* [Problem statement]:
Write out again, word for word, the lines below from the line that holds "font-size: 19px ->" through the line that holds "html: <div> <div>", omitting pictures.
──────── Data ────────
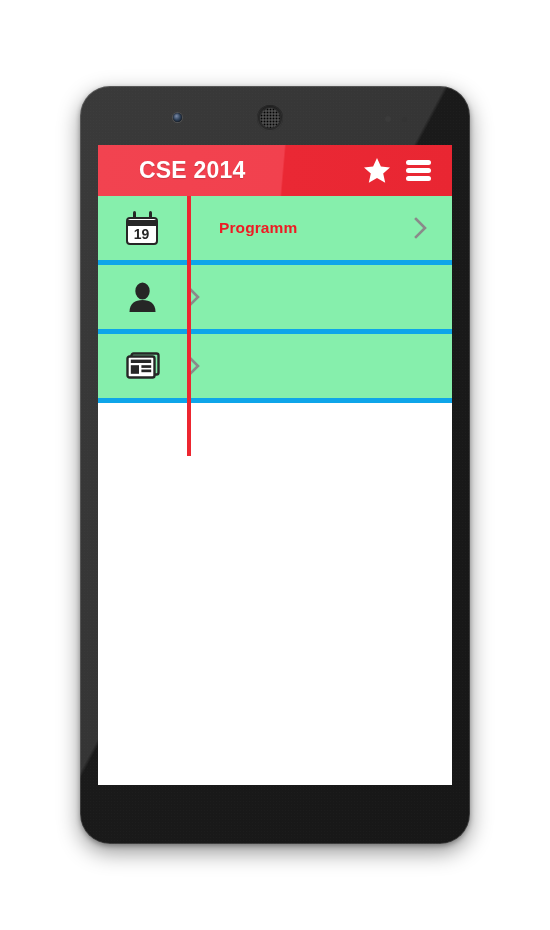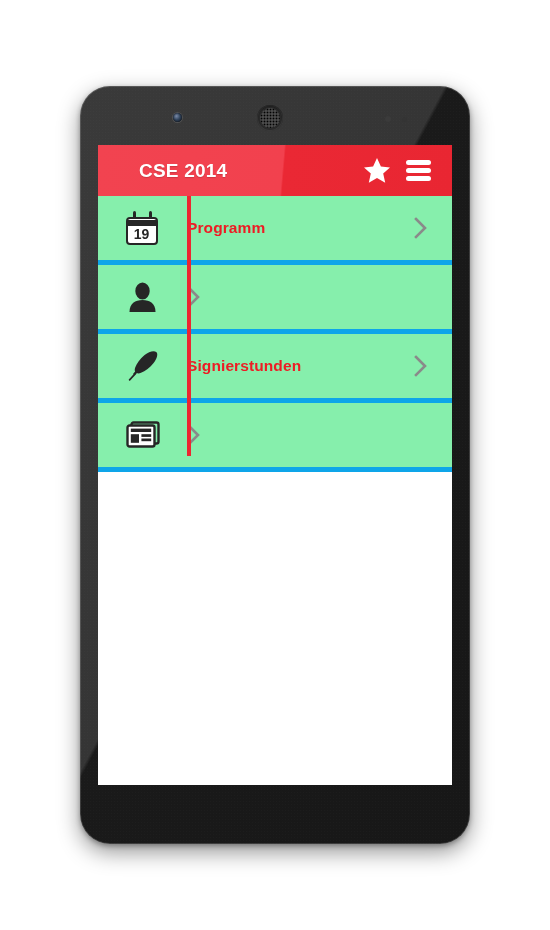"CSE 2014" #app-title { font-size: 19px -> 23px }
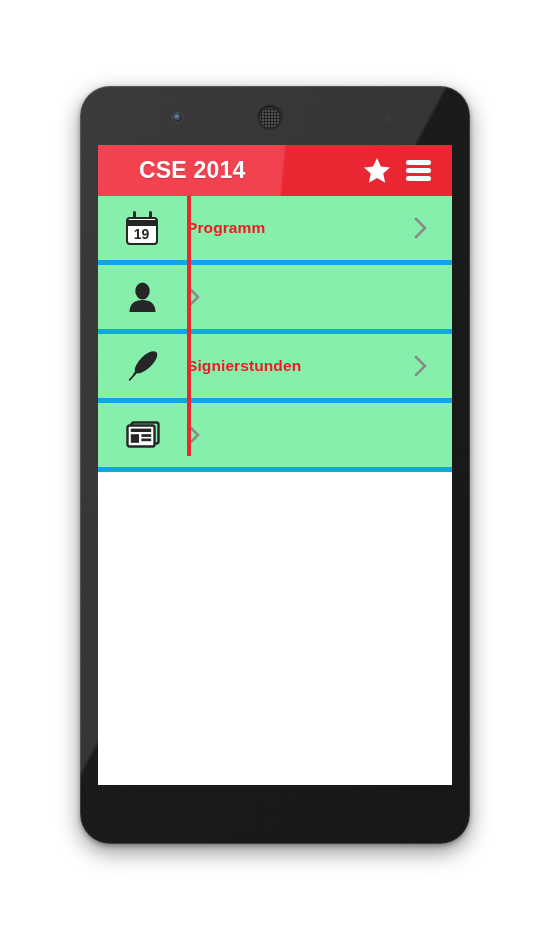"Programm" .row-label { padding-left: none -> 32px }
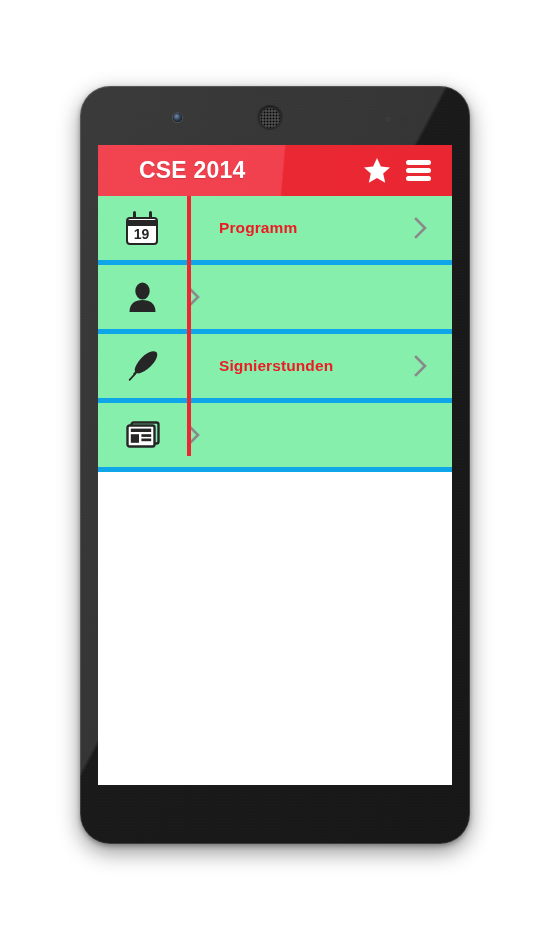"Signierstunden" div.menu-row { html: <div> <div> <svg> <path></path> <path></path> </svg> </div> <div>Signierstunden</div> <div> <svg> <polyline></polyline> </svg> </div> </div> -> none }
────────
──────── Data ────────
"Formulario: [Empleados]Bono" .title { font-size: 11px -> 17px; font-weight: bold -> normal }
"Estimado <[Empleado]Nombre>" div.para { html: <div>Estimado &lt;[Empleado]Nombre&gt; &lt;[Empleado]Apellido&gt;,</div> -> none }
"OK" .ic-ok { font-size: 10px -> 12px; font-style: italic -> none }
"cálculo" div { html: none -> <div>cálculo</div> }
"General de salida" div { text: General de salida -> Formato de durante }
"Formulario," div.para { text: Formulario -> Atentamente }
────────
* [Solution for this problem]:
"CSE 2014" #app-title { font-size: 19px -> 23px }
"Programm" .row-label { padding-left: none -> 32px }
"Signierstunden" div.menu-row { html: <div> <div> <svg> <path></path> <path></path> </svg> </div> <div>Signierstunden</div> <div> <svg> <polyline></polyline> </svg> </div> </div> -> none }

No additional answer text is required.